- A push up turns your monitor into wall art instantly.
- DuoShift replaces notifications with a deliberate, physical gesture at the end of the day
- Compact Apartments Finally Get a Desk Built for Two Lives
Compact living spaces have made it increasingly difficult for people to separate their professional and personal lives within the same four walls.
Seung Bin Bae, a Korean design student, has created a dual-purpose workstation called DuoShift aimed at solving one of the most persistent problems of remote work.
DuoShift addresses this problem through a single physical movement instead of relying on software, apps, or scheduled reminders.
A single motion replaces years of software fixes
The desktop works in two different modes, work mode and life mode, and to switch between them you only need to move the screen up.
In work mode, it works as a standard productivity monitor and maintains spreadsheets, browser tabs, and video calls throughout the day.
Pushing the screen up switches it to Life Mode, where it turns into a digital art frame.
This transformation simultaneously cleans the desk surface beneath it, returning the space to non-work use entirely.
Unlike calendar apps or notification systems that attempt to enforce discipline through software, DuoShift relies on a deliberate physical gesture to mark the end of the day.
Bae’s approach treats this transition as a ritual, similar to closing a laptop or changing out of work clothes after finishing a shift.

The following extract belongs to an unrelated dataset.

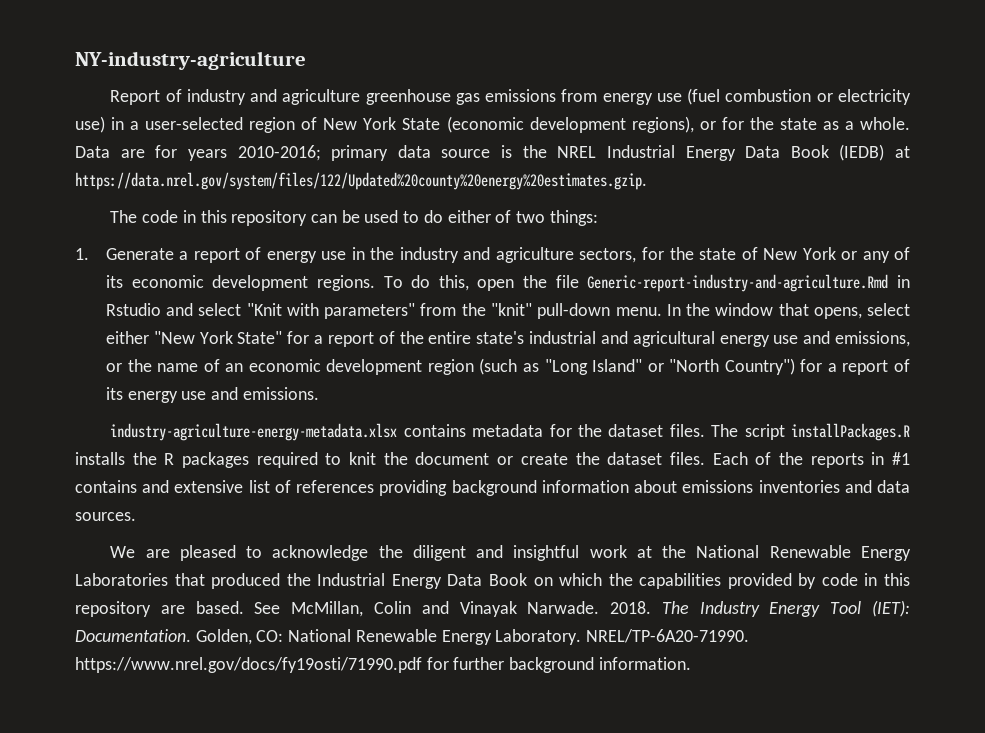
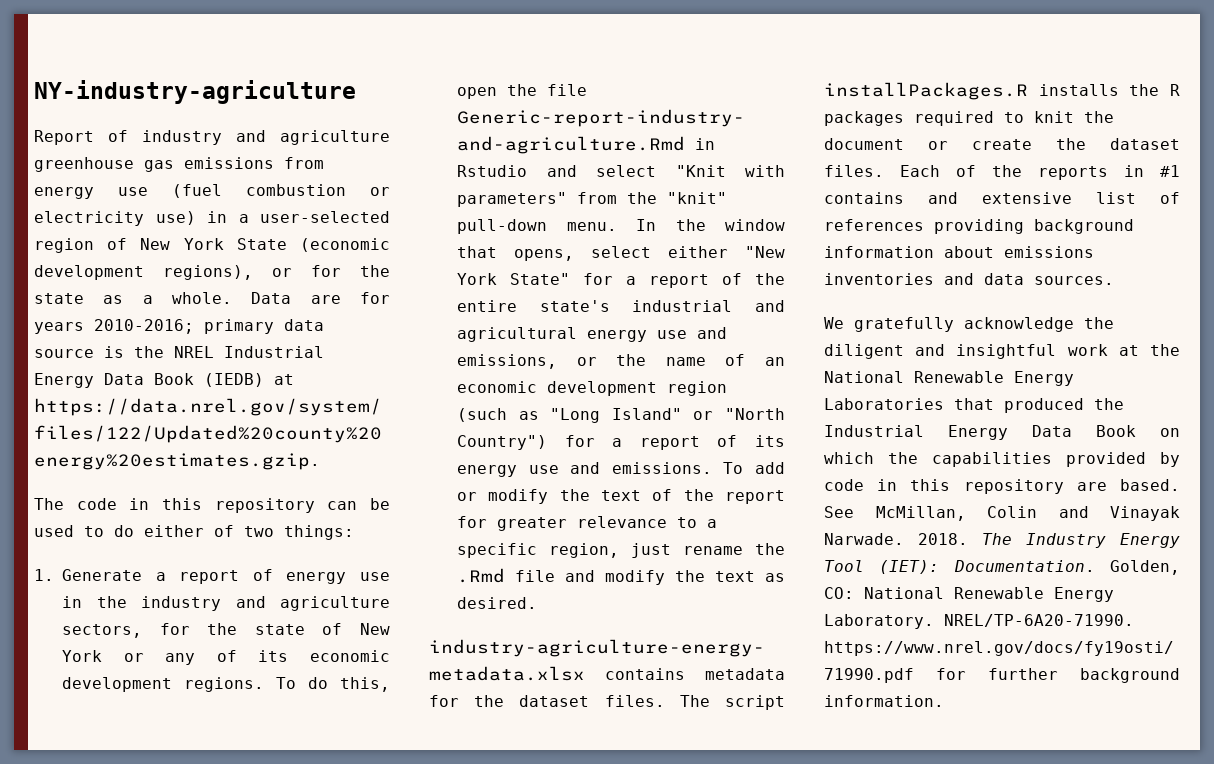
(319, 393) none -> [723,462,785,474] [457,489,785,504] [457,516,717,531] [457,543,785,558] [457,568,785,585] [457,597,537,609] To add or modify the text of the report for greater relevance to a specific region, just rename the .Rmd file and modify the text as desired.
[145,545,263,561] are pleased to -> [854,317,954,332] gratefully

Visually, the design remains minimalist and slim, intended to blend into a living space rather than visually dominate it.
Why this matters beyond the desktop itself
Compact urban living continues to expand rather than retreat, and remote work remains common years after the pandemic reshaped daily routines.
Most monitor designs have not been adapted to address this overlap between life and work as a serious design issue.
DuoShift’s customizable frame finishes also allow it to blend into a room’s interior or stand out as a deliberately designed object.
Beyond its function, the product hints at commercial possibilities, including digital art subscriptions or collaborations with furniture and interior design brands.
Its modular structure also allows updates without complete replacement, a detail intended to reduce electronic waste and extend the useful life of the product over time.
As compelling as the concept is, it remains a student project without the manufacturing scale needed to reach a global audience.
Samsung, as one of South Korea’s most powerful electronics brands, could turn this idea into a mass-market product.
Without the backing of a company of that size, such a promising innovation risks being confined within South Korea’s borders.
The project was awarded in the Home and Living category at the Core77 Design Awards.
Whether the concept could scale to mass production through a partnership remains an open and unanswered question.
What DuoShift proves, regardless of its commercial future, is that a single deliberate gesture can offer something that software has always struggled to offer.